Segment Start: Available data

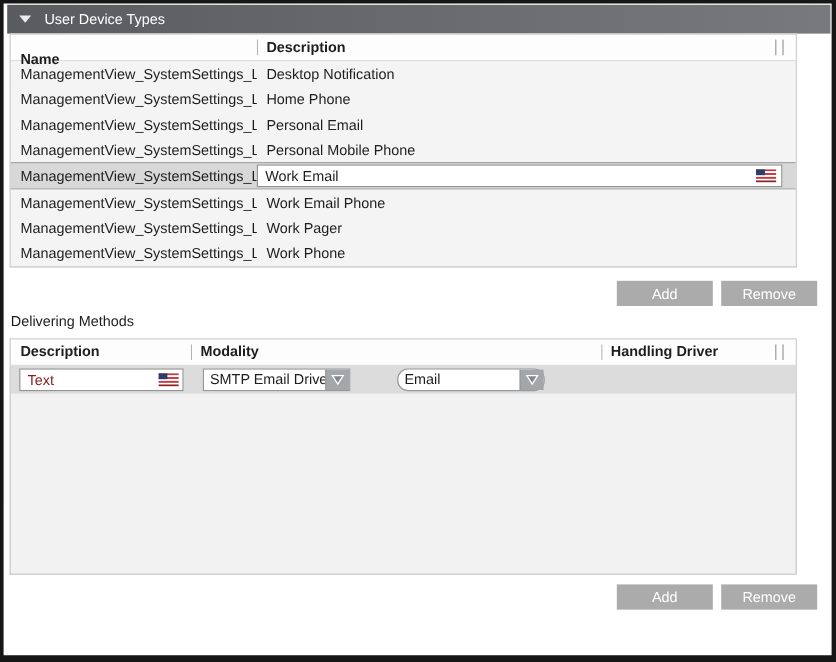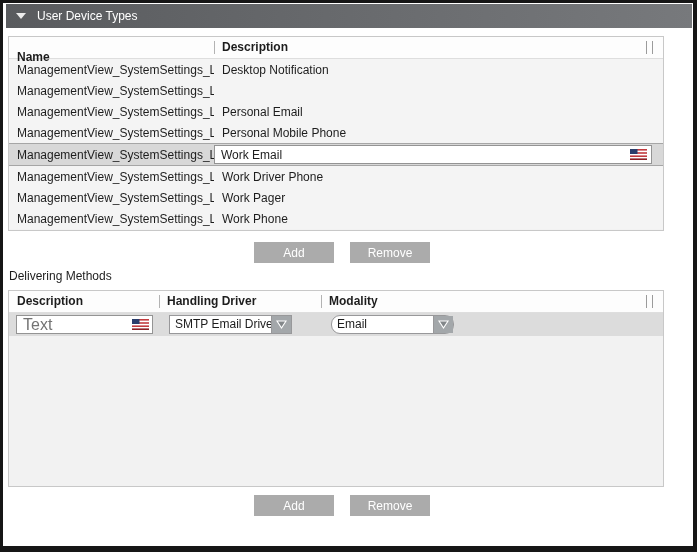--- a/index.html
+++ b/index.html
@@ -4,21 +4,21 @@
 <style>
   html,body { margin:0; padding:0; background:#fff; }
   .window {
     width:697px; height:552px; box-sizing:border-box;
     border:3px solid #161616; border-bottom-width:6px; border-right-width:4px;
     background:#fff; position:relative;
     font-family:"Liberation Sans", sans-serif; font-size:12px; color:#1d1d1d;
     overflow:hidden;
   }
   .titlebar {
-    margin:1px 1px 8px 3px; height:24px;
+    margin:1px 1px 0 3px; height:24px;
     background:linear-gradient(to right,#595b5e,#77797c);
     color:#fff; display:flex; align-items:center; padding-left:10px;
   }
   .tri-down {
     width:0; height:0; border-left:5px solid transparent; border-right:5px solid transparent;
     border-top:6px solid #ececec; margin-right:11px;
   }
   .section-label { margin:8px 0 6px 6px; height:15px; line-height:15px; }
   .grid {
     margin-left:5px; width:656px; box-sizing:border-box;
@@ -51,35 +51,35 @@
   }
   .edit-wrap { flex:1; display:flex; align-items:flex-start; margin-right:11px; }
   .cell-editor {
     flex:1; height:19px; box-sizing:border-box; border:1px solid #949494; background:#fff;
     display:flex; align-items:center; padding:0 4px 0 0;
   }
   .cell-editor input {
     flex:1; border:none; outline:none; background:transparent; height:15px;
     font-family:"Liberation Sans", sans-serif; font-size:12px; color:#1d1d1d; padding-left:6px;
   }
-  .btnrow { display:flex; justify-content:center; gap:16px; margin-right:12px; }
+  .btnrow { display:flex; justify-content:flex-end; gap:7px; margin-right:12px; }
   .btnrow1 { margin-top:11px; }
   .btnrow2 { margin-top:8px; }
   .gbtn {
     width:80px; height:21px; background:#ababab; color:#fff; border:none;
     font-family:"Liberation Sans", sans-serif; font-size:12px; cursor:pointer;
   }
   .dm-row { height:23px; background:#dcdcdc; display:flex; align-items:center; }
   .txt-input {
     margin-left:7px; width:137px; height:19px; box-sizing:border-box;
     border:1px solid #949494; background:#fff; display:flex; align-items:center; padding:0 3px 0 0;
   }
   .txt-input input {
     flex:1; width:60px; border:none; outline:none; background:transparent; height:15px;
-    font-family:"Liberation Sans", sans-serif; font-size:16px; color:#737373; padding-left:6px;
+    font-family:"Liberation Sans", sans-serif; font-size:12px; color:#7f1d1d; padding-left:6px;
   }
   .dd {
     display:flex; width:123px; height:19px; box-sizing:border-box;
     border:1px solid #98989a; background:#fff;
   }
   .dd-smtp { margin-left:16px; }
   .dd-modality { margin-left:39px;border-radius:9px; }
   .dd .dd-text { flex:1; padding-left:5px; line-height:17px; overflow:hidden; white-space:nowrap; }
   .dd .dd-btn {
     width:19px; background:#a3a7aa; display:flex; align-items:center; justify-content:center;
@@ -104,20 +104,21 @@
       <div class="gcell c-name">Name</div>
       <div class="gcell c-desc1 sep">Description</div>
     </div>
 
     <div class="trow">
       <div class="cell name">ManagementView_SystemSettings_Lib</div>
       <div class="cell desc">Desktop Notification</div>
     </div>
     <div class="trow">
       <div class="cell name">ManagementView_SystemSettings_Lib</div>
+      <div class="cell desc">Home Phone</div>
     </div>
     <div class="trow">
       <div class="cell name">ManagementView_SystemSettings_Lib</div>
       <div class="cell desc">Personal Email</div>
     </div>
     <div class="trow">
       <div class="cell name">ManagementView_SystemSettings_Lib</div>
       <div class="cell desc">Personal Mobile Phone</div>
     </div>
 
@@ -133,21 +134,21 @@
             <rect x="0" y="6.4" width="17" height="1.6" fill="#c23b3f"></rect>
             <rect x="0" y="9.4" width="17" height="1.6" fill="#8a1f24"></rect>
             <rect x="0" y="0" width="7.5" height="5" fill="#2a3d6b"></rect>
           </svg>
         </div>
       </div>
     </div>
 
     <div class="trow">
       <div class="cell name">ManagementView_SystemSettings_Lib</div>
-      <div class="cell desc">Work Driver Phone</div>
+      <div class="cell desc">Work Email Phone</div>
     </div>
     <div class="trow">
       <div class="cell name">ManagementView_SystemSettings_Lib</div>
       <div class="cell desc">Work Pager</div>
     </div>
     <div class="trow">
       <div class="cell name">ManagementView_SystemSettings_Lib</div>
       <div class="cell desc">Work Phone</div>
     </div>
   </div>
@@ -155,22 +156,22 @@
   <div class="btnrow btnrow1">
     <button class="gbtn">Add</button>
     <button class="gbtn">Remove</button>
   </div>
 
   <div class="section-label spacer-lbl2">Delivering Methods</div>
 
   <div class="grid grid2">
     <div class="ghead">
       <div class="gcell c-d2desc">Description</div>
+      <div class="gcell c-modality sep">Modality</div>
       <div class="gcell c-driver sep">Handling Driver</div>
-      <div class="gcell c-modality sep">Modality</div>
     </div>
 
     <div class="dm-row">
       <div class="txt-input">
         <input type="text" value="Text" style="">
         <svg class="flag" viewBox="0 0 17 11">
           <rect x="0" y="0" width="17" height="11" fill="#fff"></rect>
           <rect x="0" y="0" width="17" height="1.6" fill="#c23b3f"></rect>
           <rect x="0" y="3.2" width="17" height="1.6" fill="#c23b3f"></rect>
           <rect x="0" y="6.4" width="17" height="1.6" fill="#c23b3f"></rect>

Segment End: Available data

Your assignment ▸ Exclude the images and output the lines above exactly.

Task response ▸
--- a/index.html
+++ b/index.html
@@ -4,21 +4,21 @@
 <style>
   html,body { margin:0; padding:0; background:#fff; }
   .window {
     width:697px; height:552px; box-sizing:border-box;
     border:3px solid #161616; border-bottom-width:6px; border-right-width:4px;
     background:#fff; position:relative;
     font-family:"Liberation Sans", sans-serif; font-size:12px; color:#1d1d1d;
     overflow:hidden;
   }
   .titlebar {
-    margin:1px 1px 8px 3px; height:24px;
+    margin:1px 1px 0 3px; height:24px;
     background:linear-gradient(to right,#595b5e,#77797c);
     color:#fff; display:flex; align-items:center; padding-left:10px;
   }
   .tri-down {
     width:0; height:0; border-left:5px solid transparent; border-right:5px solid transparent;
     border-top:6px solid #ececec; margin-right:11px;
   }
   .section-label { margin:8px 0 6px 6px; height:15px; line-height:15px; }
   .grid {
     margin-left:5px; width:656px; box-sizing:border-box;
@@ -51,35 +51,35 @@
   }
   .edit-wrap { flex:1; display:flex; align-items:flex-start; margin-right:11px; }
   .cell-editor {
     flex:1; height:19px; box-sizing:border-box; border:1px solid #949494; background:#fff;
     display:flex; align-items:center; padding:0 4px 0 0;
   }
   .cell-editor input {
     flex:1; border:none; outline:none; background:transparent; height:15px;
     font-family:"Liberation Sans", sans-serif; font-size:12px; color:#1d1d1d; padding-left:6px;
   }
-  .btnrow { display:flex; justify-content:center; gap:16px; margin-right:12px; }
+  .btnrow { display:flex; justify-content:flex-end; gap:7px; margin-right:12px; }
   .btnrow1 { margin-top:11px; }
   .btnrow2 { margin-top:8px; }
   .gbtn {
     width:80px; height:21px; background:#ababab; color:#fff; border:none;
     font-family:"Liberation Sans", sans-serif; font-size:12px; cursor:pointer;
   }
   .dm-row { height:23px; background:#dcdcdc; display:flex; align-items:center; }
   .txt-input {
     margin-left:7px; width:137px; height:19px; box-sizing:border-box;
     border:1px solid #949494; background:#fff; display:flex; align-items:center; padding:0 3px 0 0;
   }
   .txt-input input {
     flex:1; width:60px; border:none; outline:none; background:transparent; height:15px;
-    font-family:"Liberation Sans", sans-serif; font-size:16px; color:#737373; padding-left:6px;
+    font-family:"Liberation Sans", sans-serif; font-size:12px; color:#7f1d1d; padding-left:6px;
   }
   .dd {
     display:flex; width:123px; height:19px; box-sizing:border-box;
     border:1px solid #98989a; background:#fff;
   }
   .dd-smtp { margin-left:16px; }
   .dd-modality { margin-left:39px;border-radius:9px; }
   .dd .dd-text { flex:1; padding-left:5px; line-height:17px; overflow:hidden; white-space:nowrap; }
   .dd .dd-btn {
     width:19px; background:#a3a7aa; display:flex; align-items:center; justify-content:center;
@@ -104,20 +104,21 @@
       <div class="gcell c-name">Name</div>
       <div class="gcell c-desc1 sep">Description</div>
     </div>
 
     <div class="trow">
       <div class="cell name">ManagementView_SystemSettings_Lib</div>
       <div class="cell desc">Desktop Notification</div>
     </div>
     <div class="trow">
       <div class="cell name">ManagementView_SystemSettings_Lib</div>
+      <div class="cell desc">Home Phone</div>
     </div>
     <div class="trow">
       <div class="cell name">ManagementView_SystemSettings_Lib</div>
       <div class="cell desc">Personal Email</div>
     </div>
     <div class="trow">
       <div class="cell name">ManagementView_SystemSettings_Lib</div>
       <div class="cell desc">Personal Mobile Phone</div>
     </div>
 
@@ -133,21 +134,21 @@
             <rect x="0" y="6.4" width="17" height="1.6" fill="#c23b3f"></rect>
             <rect x="0" y="9.4" width="17" height="1.6" fill="#8a1f24"></rect>
             <rect x="0" y="0" width="7.5" height="5" fill="#2a3d6b"></rect>
           </svg>
         </div>
       </div>
     </div>
 
     <div class="trow">
       <div class="cell name">ManagementView_SystemSettings_Lib</div>
-      <div class="cell desc">Work Driver Phone</div>
+      <div class="cell desc">Work Email Phone</div>
     </div>
     <div class="trow">
       <div class="cell name">ManagementView_SystemSettings_Lib</div>
       <div class="cell desc">Work Pager</div>
     </div>
     <div class="trow">
       <div class="cell name">ManagementView_SystemSettings_Lib</div>
       <div class="cell desc">Work Phone</div>
     </div>
   </div>
@@ -155,22 +156,22 @@
   <div class="btnrow btnrow1">
     <button class="gbtn">Add</button>
     <button class="gbtn">Remove</button>
   </div>
 
   <div class="section-label spacer-lbl2">Delivering Methods</div>
 
   <div class="grid grid2">
     <div class="ghead">
       <div class="gcell c-d2desc">Description</div>
+      <div class="gcell c-modality sep">Modality</div>
       <div class="gcell c-driver sep">Handling Driver</div>
-      <div class="gcell c-modality sep">Modality</div>
     </div>
 
     <div class="dm-row">
       <div class="txt-input">
         <input type="text" value="Text" style="">
         <svg class="flag" viewBox="0 0 17 11">
           <rect x="0" y="0" width="17" height="11" fill="#fff"></rect>
           <rect x="0" y="0" width="17" height="1.6" fill="#c23b3f"></rect>
           <rect x="0" y="3.2" width="17" height="1.6" fill="#c23b3f"></rect>
           <rect x="0" y="6.4" width="17" height="1.6" fill="#c23b3f"></rect>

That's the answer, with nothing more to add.